SABAN hari, mungkin setiap jam layar sejumlah televisi, dan media sosial (Youtube, Instagram, dan Tik-Tok) menampilkan sosok anak usia 15 tahun yang bernama Fajar Sadboy. Nama aslinya Fajar Labatjo asal Provinsi Gorontalo. Para pesohor seolah berebut dirinya untuk diwawancarai, seperti Denny Cagur, Atta Halilintar, Ria Ricis, Eko Patrio, Vicky Prasetyo, vokalis Anji, dan sebagainya.
Penampilannya lugu, datar, dan jarang tersenyum, apalagi tertawa. Dia tak segan mengeluarkan air mata saat mengisahkan kisah asmaranya yang kandas dari gadis pujaannya. Ketika diwawancarai, anak yang baru duduk di kelas sembilan sekolah menengah pertama ini sering kali memberikan jawaban nyeleneh, tak terduga, dan tak masuk akal, tetapi terkadang nyambung, bahkan merangkai kata-kata romantis nan indah.
Kemunculan Fajar membuktikan the power of social media. Namanya melambung ketika kesedihannya ditinggal sang pacar direkam rekannya kemudian ditayangkan di Tik-Tok. Kesedihan yang diwarnai cucuran air mata sehingga bergelar Sadboy. Video di Tik-Tok langsung beredar luas di media sosial hingga ditonton jutaan orang. Luar biasa.
Tak ada yang istimewa. Bahkan, sejumlah orang merasa jengkel dengan ditampilkannya anak ketiga dari empat bersaudara ini karena dianggap tidak mendidik, mengumbar kesedihan lantaran gagal menjalin kisah-kasih dengan dambaan hatinya. Namun, sebagian warganet menganggapnya wajar karena menghibur. Kehidupan sejatinya seperti itu. Ada yang suka, ada pula yang tidak suka.
Permasalahan akan muncul ketika sejumlah televisi mengeksploitasi sosok Fajar Sadboy. Pasalnya, televisi-televisi tersebut menggunakan frekuensi milik publik. Televisi yang merupakan bagian dari media massa memiliki tanggung jawab kepada masyarakat sesuai Undang-Undang Nomor 32 Tahun 2002 tentang Penyiaran.
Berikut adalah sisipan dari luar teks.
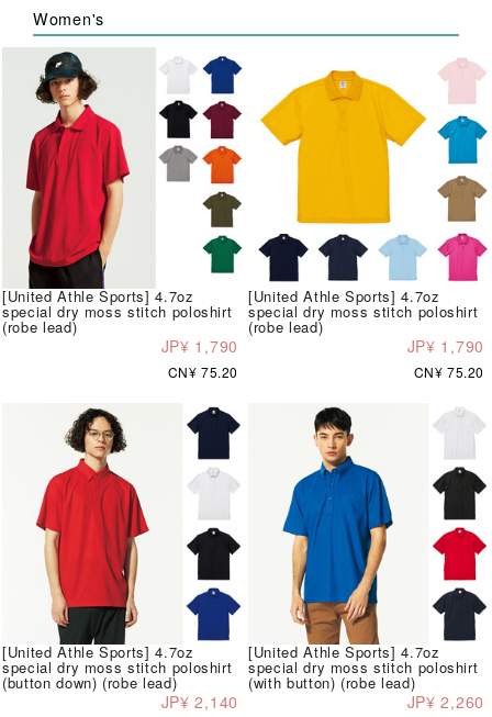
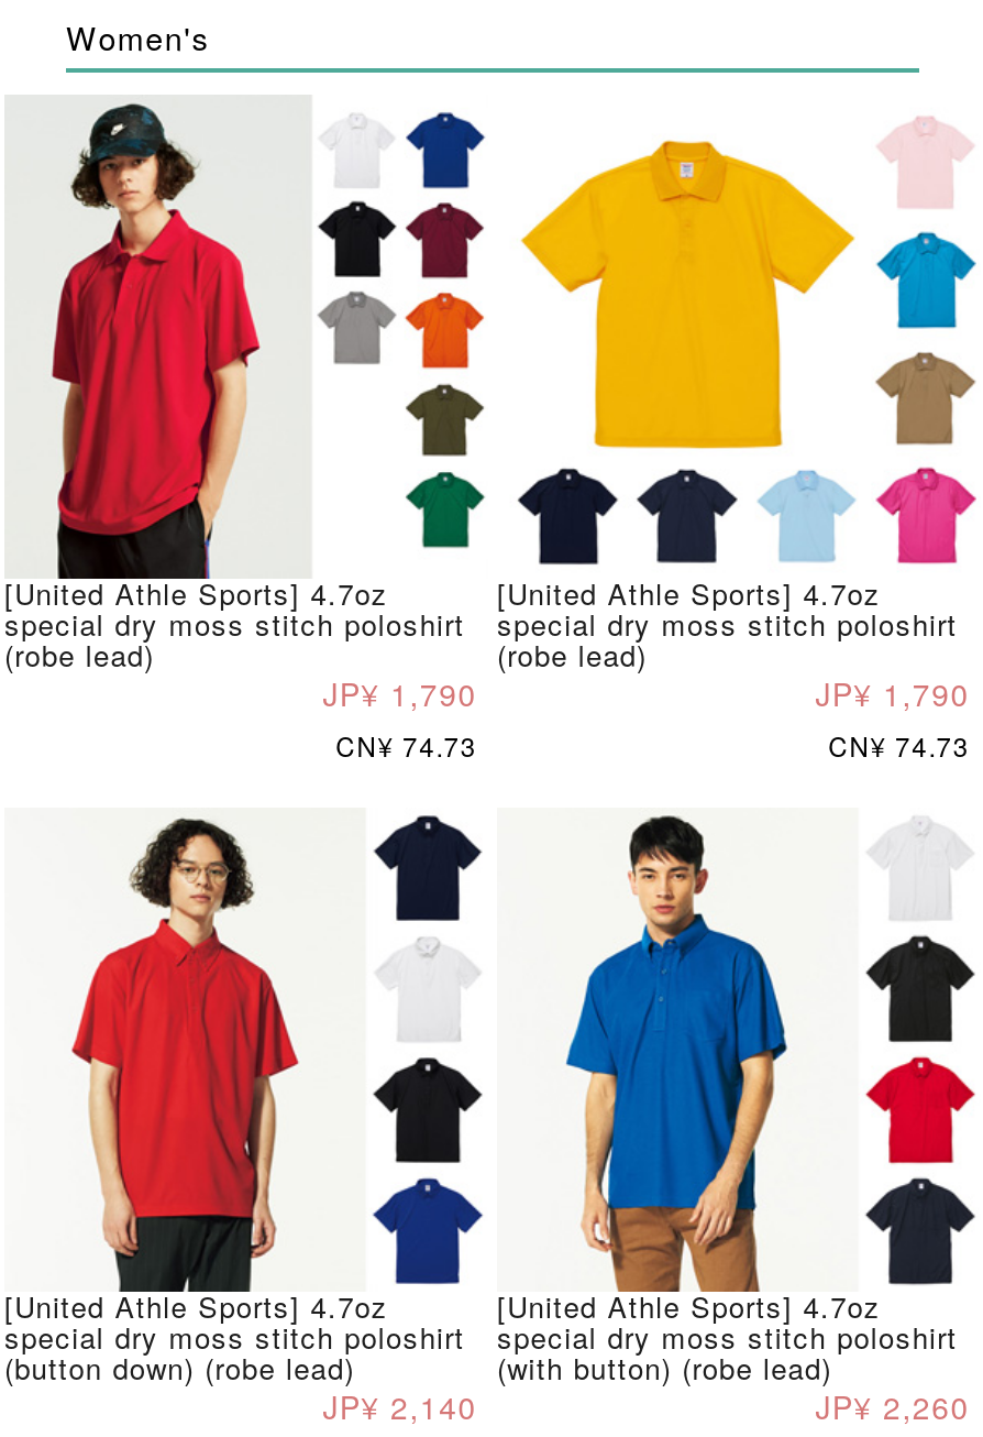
[168,363,238,381] CN¥ 75.20 -> [336,727,477,764] CN¥ 74.73
[414,363,484,381] CN¥ 75.20 -> [828,727,970,764] CN¥ 74.73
Dalam ketentuan tersebut disebutkan bahwa lembaga penyiaran merupakan media komunikasi massa yang mempunyai peran penting dalam kehidupan sosial, budaya, politik, dan ekonomi. Selain itu, lembaga penyiaran memiliki kebebasan dan tanggung jawab dalam menjalankan fungsinya sebagai media informasi, pendidikan, hiburan, serta kontrol sosial.
Pasal 3 UU tersebut menyatakan bahwa penyiaran diselenggarakan dengan tujuan untuk memperkukuh integrasi nasional, terbinanya watak dan jati diri bangsa yang beriman dan bertakwa, mencerdaskan kehidupan bangsa, memajukan kesejahteraan umum dalam rangka membangun masyarakat yang mandiri, demokratis, adil, dan sejahtera, serta menumbuhkan industri penyiaran Indonesia.
Melihat silang pendapat di masyarakat terkait dengan tayangan Fajar Sadboy di televisi, Komisi Penyiaran Indonesia yang diberikan amanah oleh UU Nomor 32 Tahun 2002 tentang Penyiaran, tak boleh tinggal diam. KPI harus menyikapinya sesuai Pedoman Perilaku Penyiaran (P3) dan Standar Program Siaran (SPS) 2012. Ada atau tidaknya pelanggaran dalam program hiburan di televisi dengan menampilkan Fajar Sadboy dan mantan pacarnya perlu disampaikan KPI sehingga industri pertelevisian bisa mengetahui rambu-rambu yang harus dipatuhi. Begitu pula masyarakat bisa mengetahui apa saja yang boleh dan tidak boleh ditayangkan di televisi.
Seiring mencuatnya Fajar di media sosial dan televisi bermunculan pula video-video fajar sejak masih kecil di kampungnya dalam berbagai kesempatan. Remaja itu memang memiliki bakat sebagai penghibur. Fajar pintar berekspresi, menyusun kata-kata puitis, bahkan tausiah. Menurut Piaget, anak adalah pembelajar aktif yang membangun sendiri pengetahuannya dari pengalamannya yang berarti (Essa, 2014:126). Artinya, Fajar Sadboy atau siapa pun anak yang berpotensi hendaknya diberikan ruang ekspresi, produktif berkarya, dan menginspirasi bagi anak-anak lainnya. Tabik!